* _WHAT IS EXPECTED_: Write back every entry exactly as it reads, with the pictures left behind.

* _INPUT DATA_:
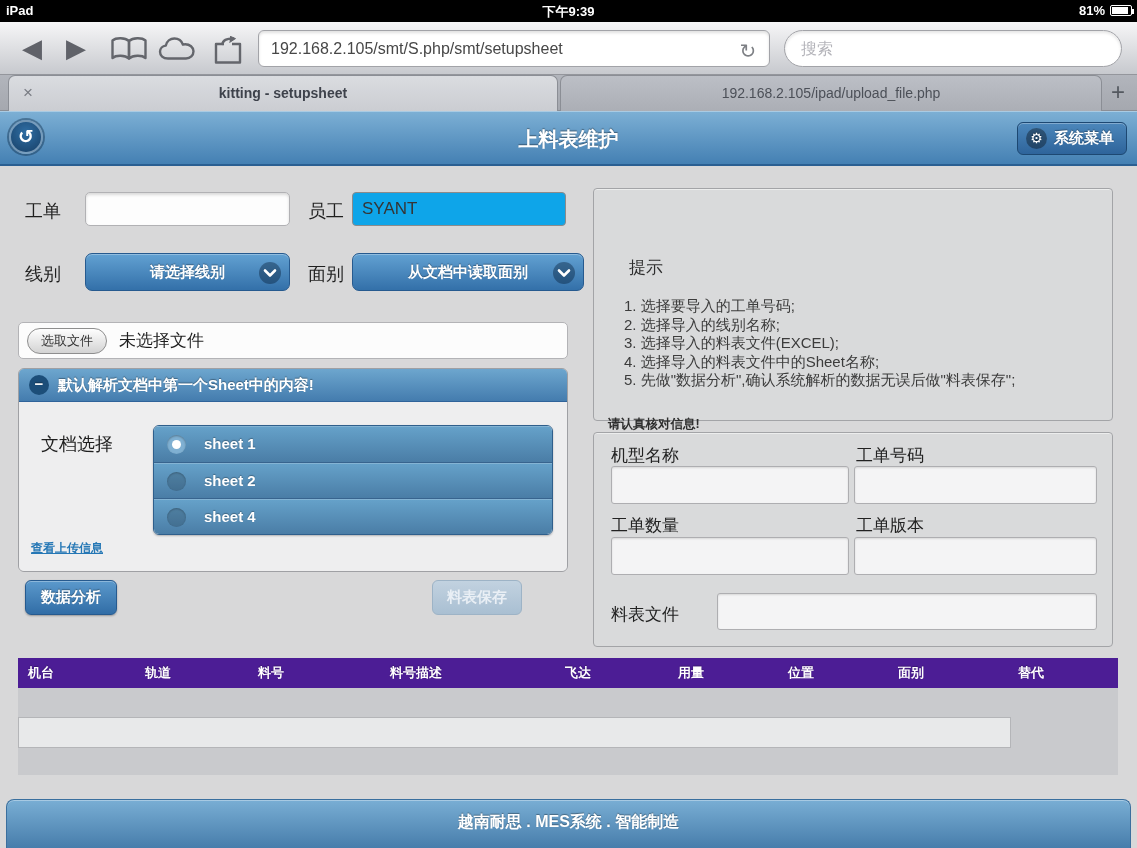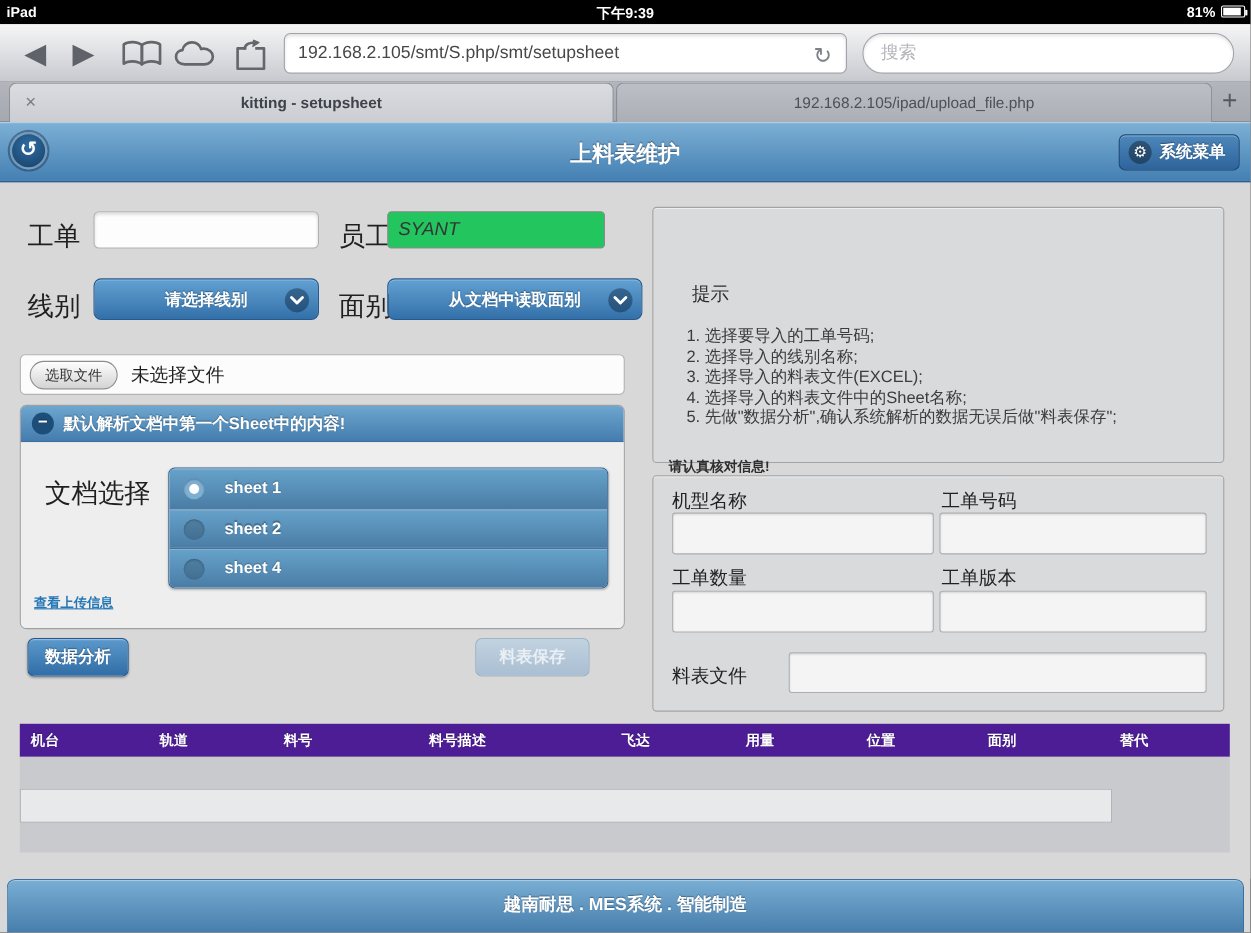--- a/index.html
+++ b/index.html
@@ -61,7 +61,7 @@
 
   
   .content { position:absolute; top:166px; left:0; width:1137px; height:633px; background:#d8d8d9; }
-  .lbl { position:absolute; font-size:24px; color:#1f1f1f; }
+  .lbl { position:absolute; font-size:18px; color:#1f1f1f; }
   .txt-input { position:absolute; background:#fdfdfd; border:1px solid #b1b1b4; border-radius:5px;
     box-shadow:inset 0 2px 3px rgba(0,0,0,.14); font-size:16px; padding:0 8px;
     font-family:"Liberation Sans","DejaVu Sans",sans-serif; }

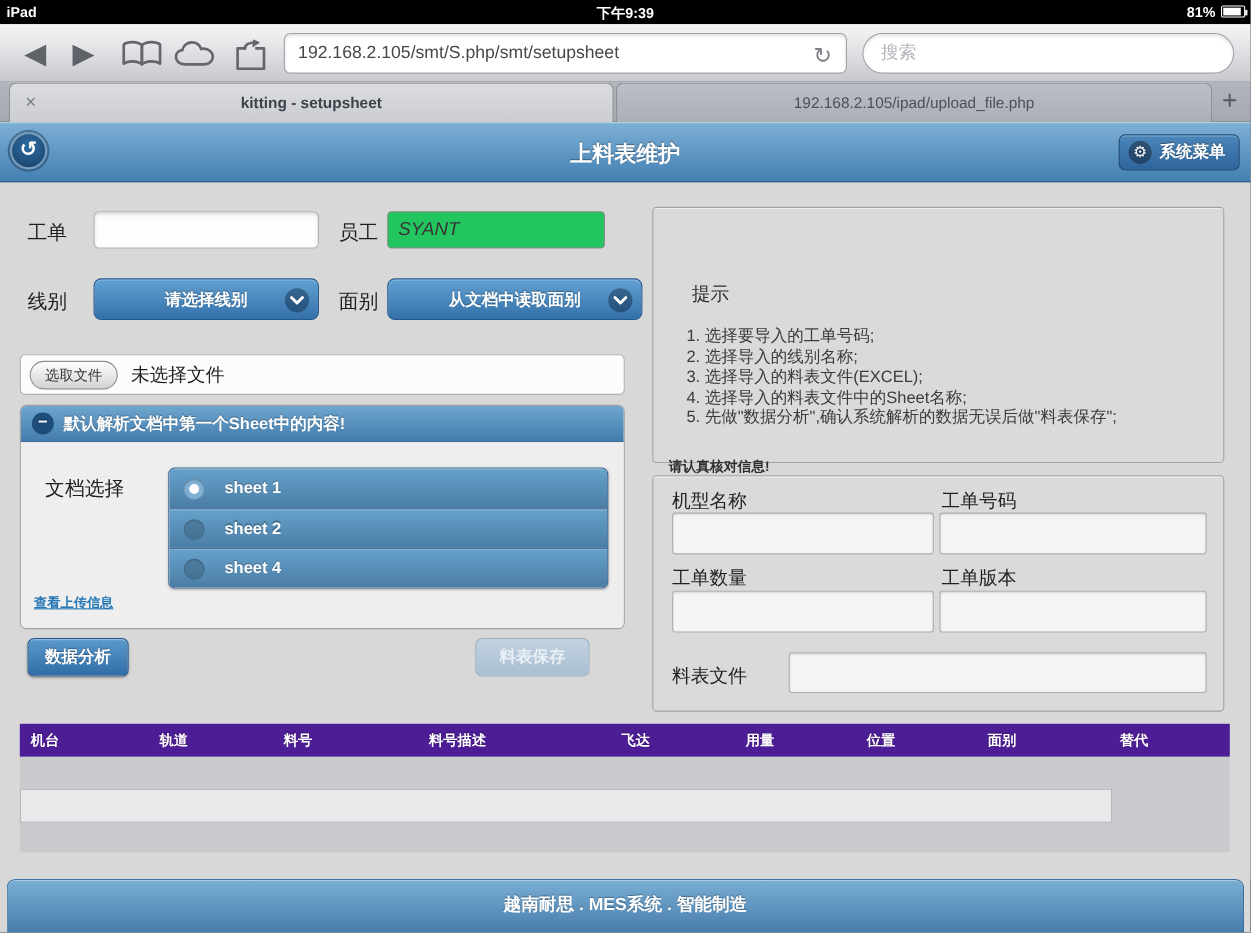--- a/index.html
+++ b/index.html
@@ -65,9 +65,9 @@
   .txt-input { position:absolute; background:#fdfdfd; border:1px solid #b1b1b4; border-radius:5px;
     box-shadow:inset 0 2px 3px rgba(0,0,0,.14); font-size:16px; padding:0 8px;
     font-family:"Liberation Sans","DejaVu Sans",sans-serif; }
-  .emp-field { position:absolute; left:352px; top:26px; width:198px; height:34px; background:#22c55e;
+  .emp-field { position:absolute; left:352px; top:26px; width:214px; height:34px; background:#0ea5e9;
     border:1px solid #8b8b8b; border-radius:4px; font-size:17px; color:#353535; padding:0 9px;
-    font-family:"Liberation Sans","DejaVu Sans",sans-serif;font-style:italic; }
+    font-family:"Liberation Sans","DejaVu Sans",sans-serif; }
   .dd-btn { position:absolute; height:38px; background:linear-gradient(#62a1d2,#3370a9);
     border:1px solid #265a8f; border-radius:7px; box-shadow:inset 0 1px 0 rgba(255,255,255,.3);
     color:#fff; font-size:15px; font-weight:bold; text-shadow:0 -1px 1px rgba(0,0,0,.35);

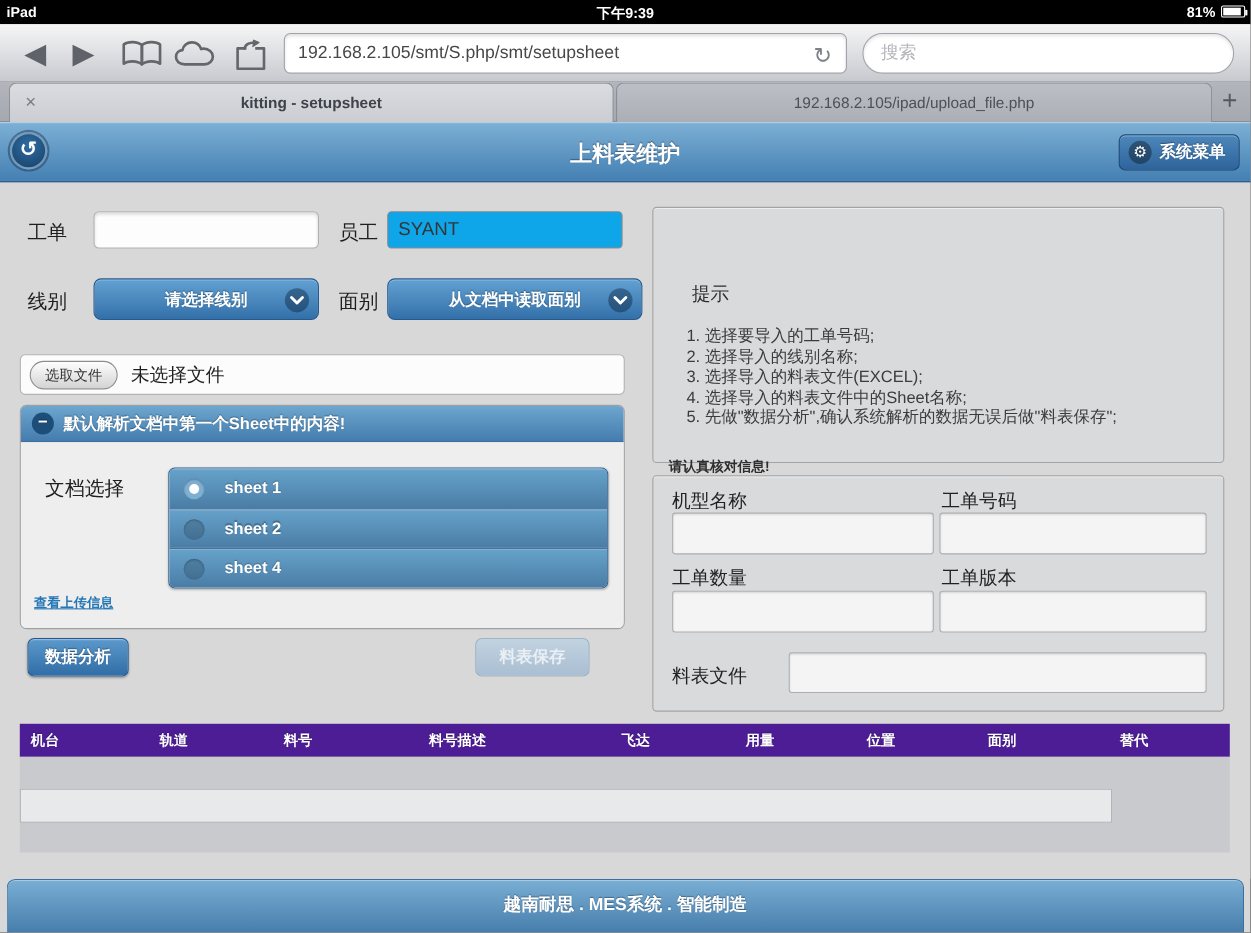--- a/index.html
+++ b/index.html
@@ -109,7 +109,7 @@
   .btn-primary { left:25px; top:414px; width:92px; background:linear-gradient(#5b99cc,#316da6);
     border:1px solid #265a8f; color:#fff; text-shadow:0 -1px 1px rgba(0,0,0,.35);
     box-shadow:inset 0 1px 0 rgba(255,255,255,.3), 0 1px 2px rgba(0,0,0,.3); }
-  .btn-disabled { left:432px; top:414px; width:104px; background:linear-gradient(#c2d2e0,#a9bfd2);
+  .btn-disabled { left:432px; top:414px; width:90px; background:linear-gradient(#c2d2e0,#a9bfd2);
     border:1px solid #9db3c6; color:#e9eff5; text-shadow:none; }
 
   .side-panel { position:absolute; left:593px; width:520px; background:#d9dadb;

* _COMPLETED TASK_:
--- a/index.html
+++ b/index.html
@@ -61,7 +61,7 @@
 
   
   .content { position:absolute; top:166px; left:0; width:1137px; height:633px; background:#d8d8d9; }
-  .lbl { position:absolute; font-size:24px; color:#1f1f1f; }
+  .lbl { position:absolute; font-size:18px; color:#1f1f1f; }
   .txt-input { position:absolute; background:#fdfdfd; border:1px solid #b1b1b4; border-radius:5px;
     box-shadow:inset 0 2px 3px rgba(0,0,0,.14); font-size:16px; padding:0 8px;
     font-family:"Liberation Sans","DejaVu Sans",sans-serif; }

--- a/index.html
+++ b/index.html
@@ -65,9 +65,9 @@
   .txt-input { position:absolute; background:#fdfdfd; border:1px solid #b1b1b4; border-radius:5px;
     box-shadow:inset 0 2px 3px rgba(0,0,0,.14); font-size:16px; padding:0 8px;
     font-family:"Liberation Sans","DejaVu Sans",sans-serif; }
-  .emp-field { position:absolute; left:352px; top:26px; width:198px; height:34px; background:#22c55e;
+  .emp-field { position:absolute; left:352px; top:26px; width:214px; height:34px; background:#0ea5e9;
     border:1px solid #8b8b8b; border-radius:4px; font-size:17px; color:#353535; padding:0 9px;
-    font-family:"Liberation Sans","DejaVu Sans",sans-serif;font-style:italic; }
+    font-family:"Liberation Sans","DejaVu Sans",sans-serif; }
   .dd-btn { position:absolute; height:38px; background:linear-gradient(#62a1d2,#3370a9);
     border:1px solid #265a8f; border-radius:7px; box-shadow:inset 0 1px 0 rgba(255,255,255,.3);
     color:#fff; font-size:15px; font-weight:bold; text-shadow:0 -1px 1px rgba(0,0,0,.35);

--- a/index.html
+++ b/index.html
@@ -109,7 +109,7 @@
   .btn-primary { left:25px; top:414px; width:92px; background:linear-gradient(#5b99cc,#316da6);
     border:1px solid #265a8f; color:#fff; text-shadow:0 -1px 1px rgba(0,0,0,.35);
     box-shadow:inset 0 1px 0 rgba(255,255,255,.3), 0 1px 2px rgba(0,0,0,.3); }
-  .btn-disabled { left:432px; top:414px; width:104px; background:linear-gradient(#c2d2e0,#a9bfd2);
+  .btn-disabled { left:432px; top:414px; width:90px; background:linear-gradient(#c2d2e0,#a9bfd2);
     border:1px solid #9db3c6; color:#e9eff5; text-shadow:none; }
 
   .side-panel { position:absolute; left:593px; width:520px; background:#d9dadb;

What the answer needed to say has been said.